Other systems focus on various other variables. Herman Witkin asks whether a person’s functioning is more or less “field dependent” or “field independent”—the degree to which cognition is tied to context. Anthony Gregoric analyzes thinking style along two continua: abstact vs. concrete, and sequential (linear) vs. random (divergent). Bernice McCarthy’s popular 4MAT system is based on David Kolb’s dual continua: for perception, concrete experience vs. abstract conceptualization, and for processing, active experimentation vs. reflective observation. (It is notable in this context for the fact that it relates learning styles to stages in the learning process.)

Such educational models (and there are many more) are useful for distinguishing the different ways people process information. Some address aspects of complementarity. Few are of great help for looking beneath cognitive style to issues of value or to underlying dynamics. They tend to be of practical use for the classroom, but leave one wanting significantly more depth.

BUSINESS AND ORGANIZATIONAL DEVELOPMENT TYPOLOGIES

Business is another area where we are seeing a rapidly growing recognition of the importance of understanding personality diversity.

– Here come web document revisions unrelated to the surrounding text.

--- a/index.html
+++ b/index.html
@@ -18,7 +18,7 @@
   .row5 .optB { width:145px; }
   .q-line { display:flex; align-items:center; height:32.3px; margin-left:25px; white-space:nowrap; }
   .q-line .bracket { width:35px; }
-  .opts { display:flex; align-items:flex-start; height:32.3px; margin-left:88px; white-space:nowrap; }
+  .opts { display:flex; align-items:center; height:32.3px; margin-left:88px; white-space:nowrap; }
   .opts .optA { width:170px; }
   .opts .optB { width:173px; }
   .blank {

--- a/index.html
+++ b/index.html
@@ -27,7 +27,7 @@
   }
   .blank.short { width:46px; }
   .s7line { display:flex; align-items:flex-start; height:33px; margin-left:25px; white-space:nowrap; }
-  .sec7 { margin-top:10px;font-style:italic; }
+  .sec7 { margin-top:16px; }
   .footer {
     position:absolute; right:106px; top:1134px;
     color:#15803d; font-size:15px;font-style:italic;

The Myers-Briggs is used increasingly in business settings as are a number of more simplistic typologies such as Harvard Professor David McClelland’s division of people into “achievers,” “affiliators,” and “influencers.”

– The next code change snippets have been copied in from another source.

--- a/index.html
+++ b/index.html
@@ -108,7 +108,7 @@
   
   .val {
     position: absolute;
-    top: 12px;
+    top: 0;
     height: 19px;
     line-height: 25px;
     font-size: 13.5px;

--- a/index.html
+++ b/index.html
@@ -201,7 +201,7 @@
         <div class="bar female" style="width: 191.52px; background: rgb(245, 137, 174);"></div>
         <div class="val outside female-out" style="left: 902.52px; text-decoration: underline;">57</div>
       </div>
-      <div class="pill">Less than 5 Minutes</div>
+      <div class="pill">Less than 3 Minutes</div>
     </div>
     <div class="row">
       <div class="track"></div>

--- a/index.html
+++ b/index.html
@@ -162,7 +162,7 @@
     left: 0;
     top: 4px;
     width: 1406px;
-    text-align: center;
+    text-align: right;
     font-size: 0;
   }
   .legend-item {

The use of personality typologies in business puts its emphasis on using a knowledge of diversity to facilitate communication and to increase effectiveness in work teams. Models used in this way generally ignore such things as underlying process, body dynamics, symptom patterns, and interplays with cultural dynamics.

The Creative Systems Personality Typology can be used in any of these settings by framing its ideas appropriately and adjusting the depth and complexity of the ideas to the audience. It includes the strengths of each of the above approaches and steps beyond them into new, more dynamic territory.